Lyriversity — Liberty of Creativity

Written By: Samuel Oludipe
Story By: Moses Olarotimi

To Read Previous Episode click PART 1


There was a shivering in his heart that afternoon. The marine brought, with its wave, a lone music and riding upon it a callous breeze of heat but the lagoon and his hut had only become a mirror of hurt and strand, mirroring his fear and anger to his very eye. He walked out of his stead and stormed into his barn. He knew his matchet would be lying on some marked yam seeds by the corner, so he went straight for it. He stormed back out and closed the dwarf-door behind him.
Outside his farm, a shotgun had burrowed into shallow earth. He picked it too and dug it by the rim of his sagging trousers.
A petty farmer of petty contentment, he could have simply relished strength in the little he could own as he always did but today was a different mark, a different loss and the shivering had to calm. He had jumped the Corpers’ fence and successfully eluded the Hausa mayguard that dealt his whiplash on the tall walls now and again. Somnambulist, he held the matchet with precise fury; he walked a few yards round the short buildings.
One or two Youth Corpers would inspect him walking, eyes to the grass and pass flattening suspicion but nobody stopped to study this man, they only ruminated on their own uncertainties and passed it to friends in reticent voices.
He had walked round a bush of brown wildflowers and reached an open field where few friends still loved to lie under the sun before an evening drill; but in the cold gaze of the farmer, the next few hours was to pass away into a pulling feast of tears.
He pulled his matchet now and narrowed his eye from the dark eaves of his hat.
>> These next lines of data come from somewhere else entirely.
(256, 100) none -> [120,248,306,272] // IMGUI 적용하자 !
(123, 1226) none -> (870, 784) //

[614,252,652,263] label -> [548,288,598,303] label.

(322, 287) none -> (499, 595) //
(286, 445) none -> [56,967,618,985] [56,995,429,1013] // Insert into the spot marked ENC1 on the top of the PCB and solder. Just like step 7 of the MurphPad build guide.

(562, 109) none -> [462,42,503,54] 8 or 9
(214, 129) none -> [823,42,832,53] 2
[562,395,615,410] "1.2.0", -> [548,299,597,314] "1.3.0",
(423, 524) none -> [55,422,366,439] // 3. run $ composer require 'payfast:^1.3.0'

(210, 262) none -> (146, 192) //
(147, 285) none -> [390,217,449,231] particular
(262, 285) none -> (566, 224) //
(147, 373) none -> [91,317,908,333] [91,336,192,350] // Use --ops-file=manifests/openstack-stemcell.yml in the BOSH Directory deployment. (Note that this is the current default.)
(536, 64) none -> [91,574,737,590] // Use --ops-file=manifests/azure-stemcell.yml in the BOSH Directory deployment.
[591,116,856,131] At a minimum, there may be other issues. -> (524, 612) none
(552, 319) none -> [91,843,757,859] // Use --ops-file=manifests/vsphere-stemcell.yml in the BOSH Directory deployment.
He must have picked his prey from the little crowd and, mechanically, the blade swung away from his fingers…like floating jelly, and crept closer to a group of three in mid-air until it ate into one. The matchet pierced through his left chest.
A blood-bath. A woken scream. Chaos.
The confusion was a brief shock. The screaming still swelled but he had quickly walked off to another edge of the next building and waited for another face. A scattered crowd surged towards the open field. Another rifle-shot pulled off from nowhere but it fell upon the shouting pack. Now, there was a different wail from within, spellbinding and sore. Some people had flown into nearest buildings and hedges; the little remainder shook up in trembling, and searched for the wail. Another scream encircled the path but this one was better hoarse and miserable. A young man was in the dust, his head split by a bullet and flowing blood scattered the mob like chickens.
He had done it so quickly, like an assassin. The youths were still scuttling like kites. Yet, no one stopped to look his way and so again, he walked away, leaving behind a stench of horror. He broke out too easily. His shivering was fading; it soon took him to the town church.
The church was a bamboo house with small windows, a white flag fluttered in the frontage. The street was silent but the priest’s prayer was the only sound piercing the ear. He moved nearer to one window and, for a minute, inspected the kneeling priest. ‘Fowl!’ he thought
Still fuming, he caught glimpse of a matchet nudged halfway into a cassava in the mud. His eyes drew on the kneeling priest again but now, with large intention.
He went for the matchet and stormed into the church. Before the priest could turn back and pick a word, the matchet fell on his left shoulder and spurted warm blood. His bible slipped off his already-shaking hand; he squirmed gently in drifting horror as he fixed ghostly gaze on his slayer. But he could not sustain a breath any longer; he simply dropped dead upon the altar, without a word, one side of his face buried in blood and cassava sap.
‘Die, you hypocrite––fowl’, he spat on the lying corpse and wiped the edge of his blade with its white robe.
He walked out with reframed ease and enjoyed the new feeling spreading through his body like soapy water, a shivering sinking and it was subtler than a moment ago. He held the matchet like a child of his and stared to the yellow sun but his heart knew no ease, a sudden thirst defeated his mind.
That evening, he was slow; his matchet swung lazily in his taut right hand. In the market, the roaring horde of angry women, he was just in his own sleeping world, minutes falling apart in the flap-flap-flap of wearied mud-spattered feet.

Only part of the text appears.